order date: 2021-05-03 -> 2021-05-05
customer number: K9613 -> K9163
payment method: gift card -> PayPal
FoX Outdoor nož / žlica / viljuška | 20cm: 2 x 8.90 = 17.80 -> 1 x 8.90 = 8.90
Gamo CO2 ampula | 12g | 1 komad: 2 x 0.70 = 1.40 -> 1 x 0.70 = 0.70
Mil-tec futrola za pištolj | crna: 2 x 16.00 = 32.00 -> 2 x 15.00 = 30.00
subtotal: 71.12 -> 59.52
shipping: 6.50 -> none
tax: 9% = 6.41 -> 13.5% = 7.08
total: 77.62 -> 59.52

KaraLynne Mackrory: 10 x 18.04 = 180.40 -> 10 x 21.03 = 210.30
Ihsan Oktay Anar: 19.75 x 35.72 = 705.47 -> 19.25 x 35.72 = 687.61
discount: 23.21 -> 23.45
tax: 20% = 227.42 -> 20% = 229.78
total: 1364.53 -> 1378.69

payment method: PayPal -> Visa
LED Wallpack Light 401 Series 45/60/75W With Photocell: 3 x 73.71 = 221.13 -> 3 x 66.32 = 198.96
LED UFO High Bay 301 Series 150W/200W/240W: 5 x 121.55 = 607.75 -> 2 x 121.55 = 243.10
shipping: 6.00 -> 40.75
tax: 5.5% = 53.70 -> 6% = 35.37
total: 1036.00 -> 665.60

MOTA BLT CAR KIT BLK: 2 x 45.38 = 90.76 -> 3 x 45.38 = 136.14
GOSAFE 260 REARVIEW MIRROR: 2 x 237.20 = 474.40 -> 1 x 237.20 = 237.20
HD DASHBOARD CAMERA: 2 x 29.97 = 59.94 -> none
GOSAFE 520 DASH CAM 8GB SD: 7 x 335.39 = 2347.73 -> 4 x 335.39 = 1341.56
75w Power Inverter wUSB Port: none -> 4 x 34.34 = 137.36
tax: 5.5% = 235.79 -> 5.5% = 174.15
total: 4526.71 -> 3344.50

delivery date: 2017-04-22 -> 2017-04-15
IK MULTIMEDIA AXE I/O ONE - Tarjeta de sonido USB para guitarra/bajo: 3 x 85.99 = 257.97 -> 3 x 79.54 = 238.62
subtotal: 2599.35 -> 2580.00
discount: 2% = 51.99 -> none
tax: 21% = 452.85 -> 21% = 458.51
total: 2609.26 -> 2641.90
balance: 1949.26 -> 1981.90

Exercise goal:
Looking at the data above, return every line from the one with "discount: 23.21 -> 23.45" down to the one with "HD DASHBOARD CAMERA: 2", exactly and inclusively.

Output for this exercise:
discount: 23.21 -> 23.45
tax: 20% = 227.42 -> 20% = 229.78
total: 1364.53 -> 1378.69

payment method: PayPal -> Visa
LED Wallpack Light 401 Series 45/60/75W With Photocell: 3 x 73.71 = 221.13 -> 3 x 66.32 = 198.96
LED UFO High Bay 301 Series 150W/200W/240W: 5 x 121.55 = 607.75 -> 2 x 121.55 = 243.10
shipping: 6.00 -> 40.75
tax: 5.5% = 53.70 -> 6% = 35.37
total: 1036.00 -> 665.60

MOTA BLT CAR KIT BLK: 2 x 45.38 = 90.76 -> 3 x 45.38 = 136.14
GOSAFE 260 REARVIEW MIRROR: 2 x 237.20 = 474.40 -> 1 x 237.20 = 237.20
HD DASHBOARD CAMERA: 2 x 29.97 = 59.94 -> none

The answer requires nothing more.